On a more trivial note, one of the things to notice abouth this is the linguistic equivalent of the belly-button problem [see the omphalos hypothesis]. An old argument about Adam was whether he had a belly-button or not: being unborn he would not have needed an interface with a uterus ... and it would appear that the ability to understand God's speech was not learnt in childhood either, which would be interesting since most of us have to learn it then or we lose the window of opportunity for best learning a language. Of course, this is to mistake the genre of the story, although it is further evidence of what genre we are actually dealing with.
Likewise, what can 'die' mean to someone who has not seen death yet?
In this we move from language as contemplation of reality and as a means of clothing thought to a means of creating thought in another and opening up imagination. Adam is invited not merely to contemplate and appreciate what has been made but is positioned with regard to the trees and what is not yet real. Modal verbs are introduced to 'channel' action by constraint and allowance and by conditional futurity. The significance here is not that Adam may imagine things that are not yet, and now considers that some 'not yets' should be 'nevers' -those things can take place in the privacy of ones own mind and even without language. Rather it is that Adam has these considerations stimulated by another: his mind is acted upon by another through language; thought transference has taken place.
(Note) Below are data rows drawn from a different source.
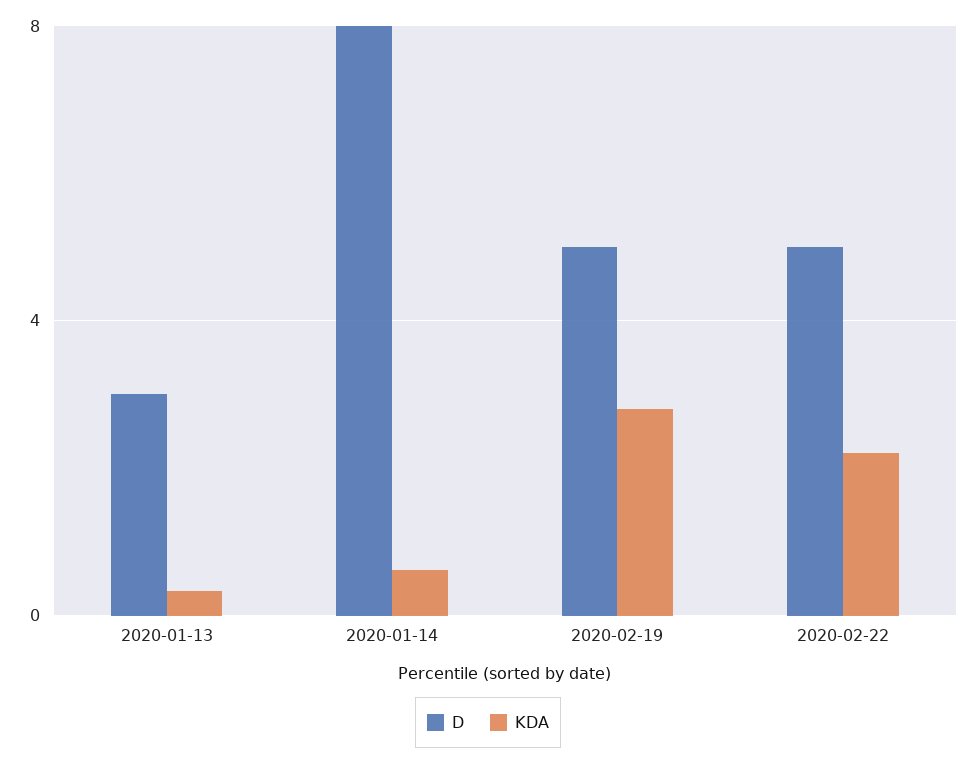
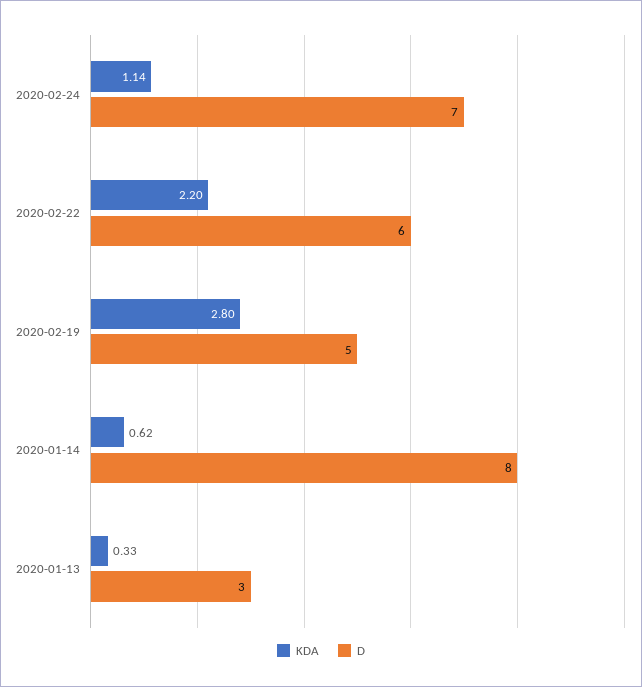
D, 2020-02-22: 5 -> 6
KDA, 2020-02-24: none -> 1.14
D, 2020-02-24: none -> 7

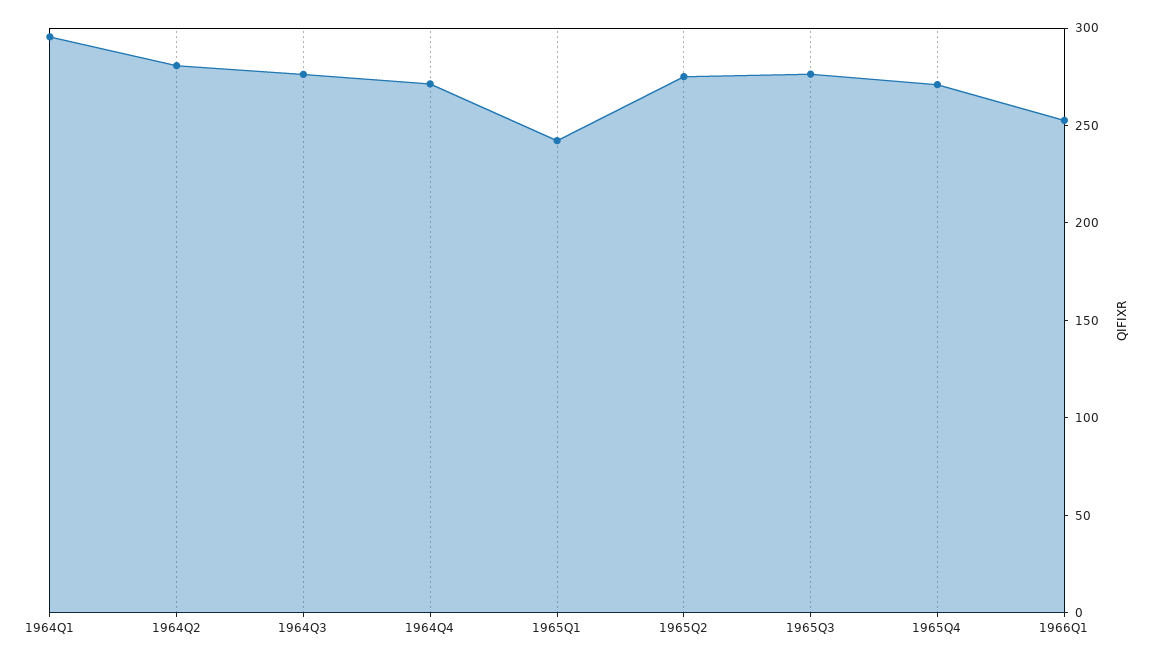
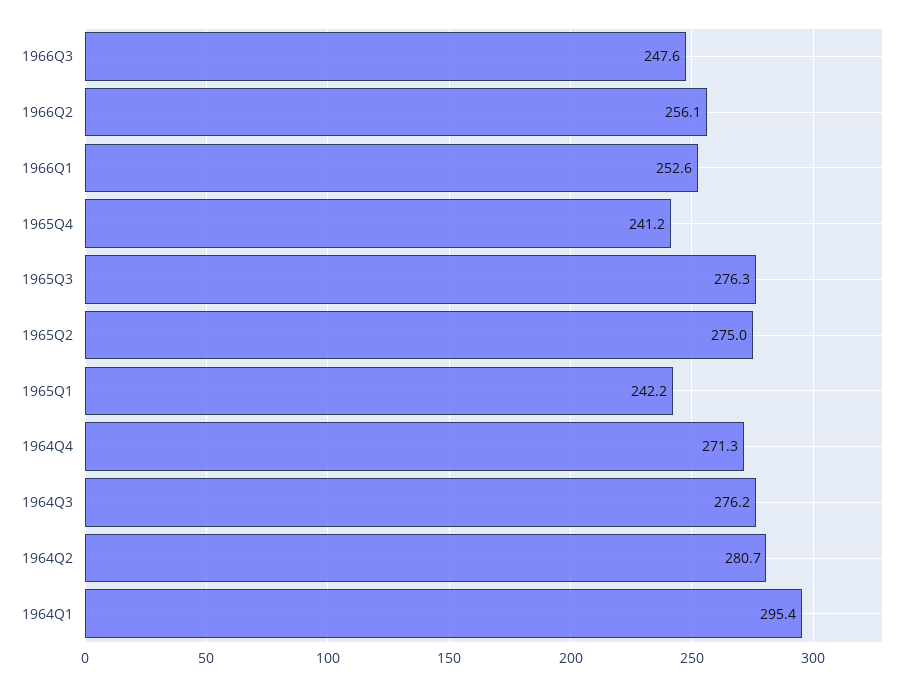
1965Q4: 270 -> 241.2
1966Q3: none -> 247.6
1966Q2: none -> 256.1

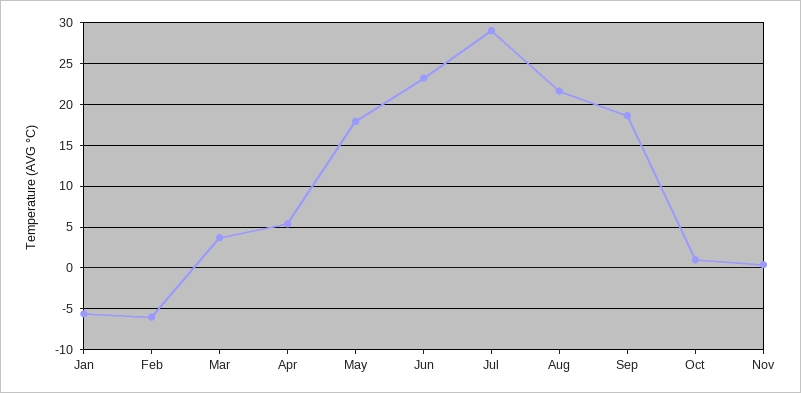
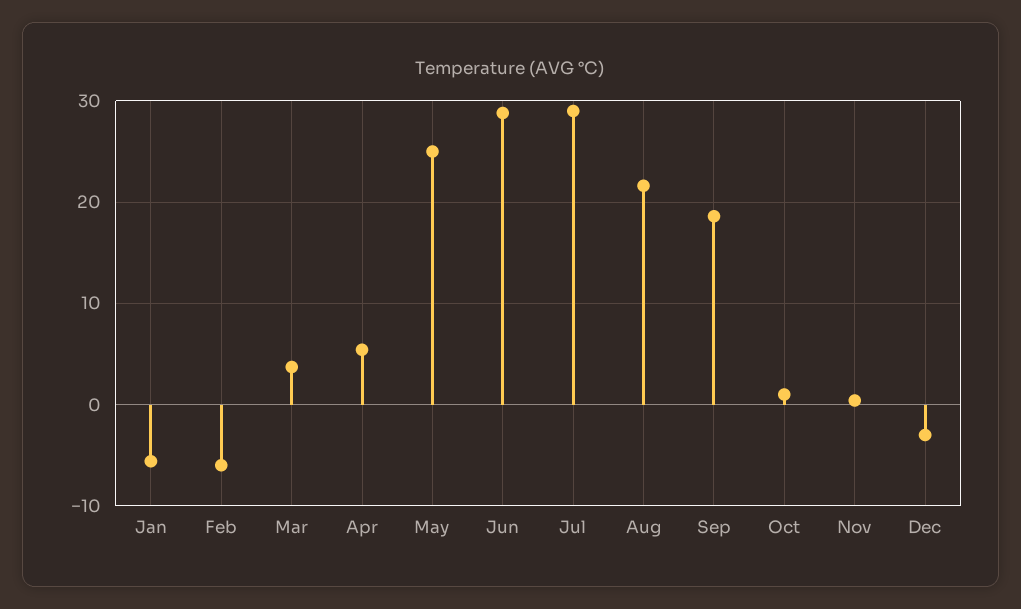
May: 18 -> 25
Jun: 23 -> 29
Dec: none -> -3

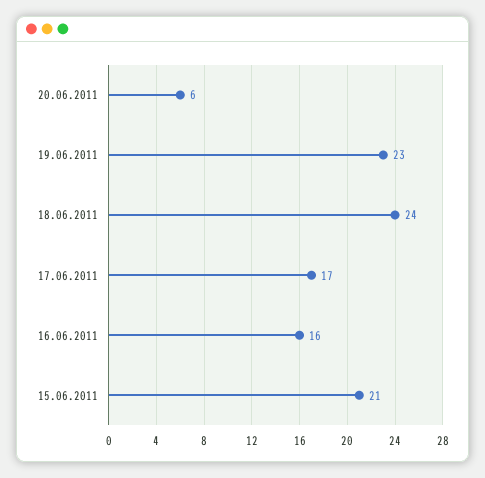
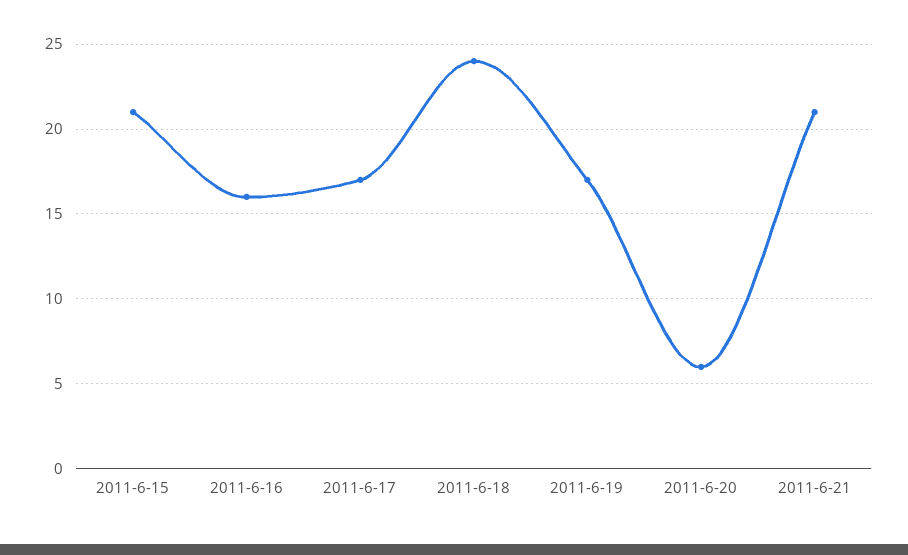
19.06.2011: 23 -> 17
2011-6-21: none -> 21

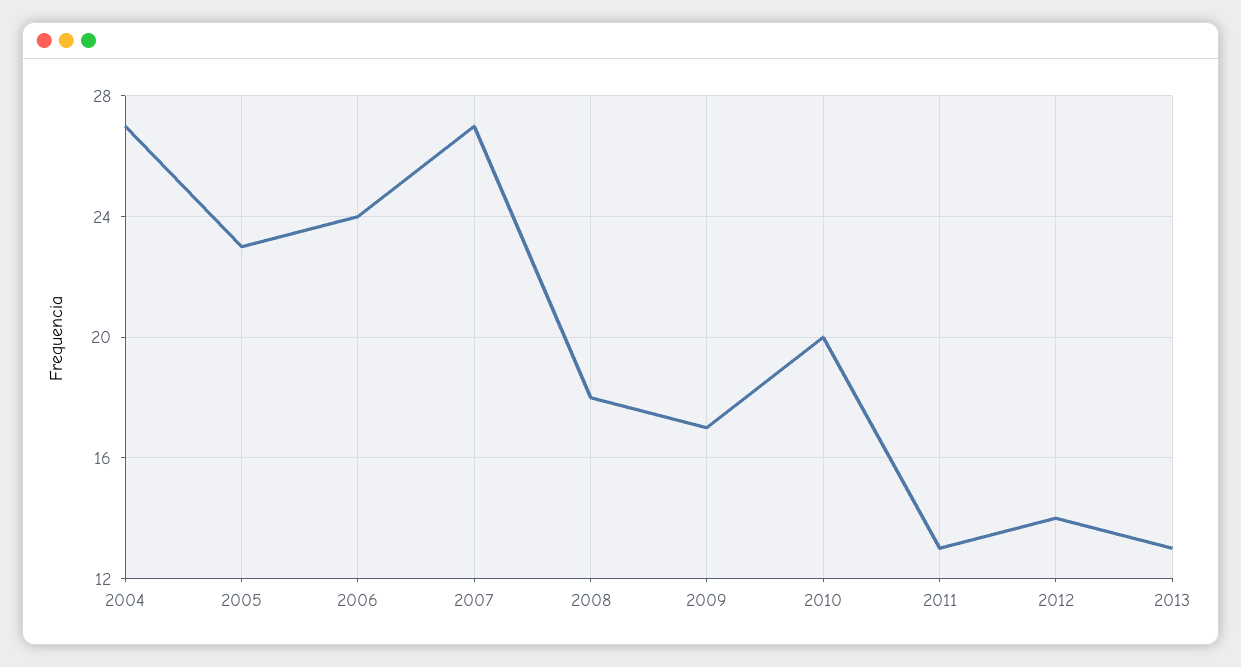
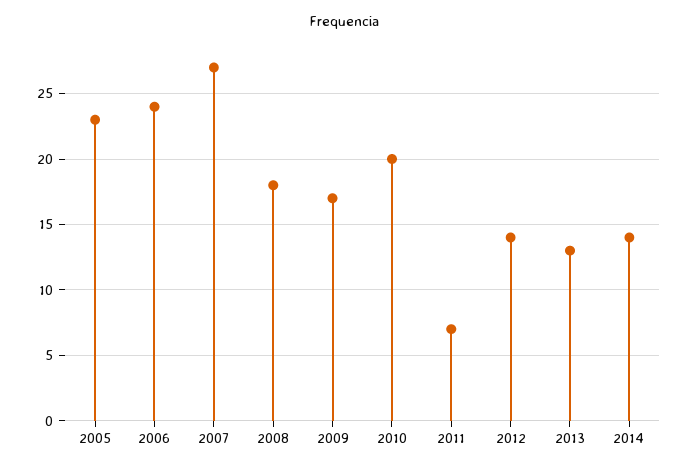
2004: 27 -> none
2011: 13 -> 7
2014: none -> 14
Perhaps without a commonly agreed 'code' direct brain to brain communication would be impossible: if you want computers to share information they need to have common protocols, and especially if they have different operating systems. Human brains each, as I understand it, have to produce their own operating system on the hoof while collecting data and learning to interpret it. The potentially infinite ways that we could each end up wiring up and systmatising the physical and intellectual stuff inside our crania surely presents problems to mind-to-mind direct links; a bit like trying to run a Mac programme on a PC direct. Language is the best we can do at mind-reading.
After that little excursus back to the plot. Along with the employment of modal verbs comes negation. A thought into the future, enabling to imagine what is not [yet] also makes possible a negation. Negation really can only be understood imaginatively, otherwise only what is can be apprehended. But imagination can conceive of things other than as they are, including the possibility or implying that things can not be. It is as this point that I have come to think that it is probably correct to see negation as cognitively derivative: that is to say to imagine a negative we must 'first' imagine the positive. It's the old paradox: "Don't think of an elephant -too late". NLP tends to discourage changing behaviours by the use of telling ourselves negatives ["Don't lick toads"] because the positive is invoked more powerfully in our minds and our mimetic drive pushes us towards it before the prohibition kicks in.
Perhaps it is this psychological mechanism that is exposed by this story and has led to its providential preservation for teaching us and training us in righteousness?
Negation is inherantly implicated in imagining and creating what is not yet. The human ability to bring good things that do not yet exist consciously into being: to plan and to tell stories and to produce art and technology brings with it the ability to say 'not'. And with 'not' comes the possibility of wrong, of transgressing the boundaries of the good. Indeed, the power of mimetic desire operating in the human imagination alone can draw us towards 'go[o]d-transgressiveness' where only a 'not' stands between us and straying, and that 'not' is psychologically later and weaker.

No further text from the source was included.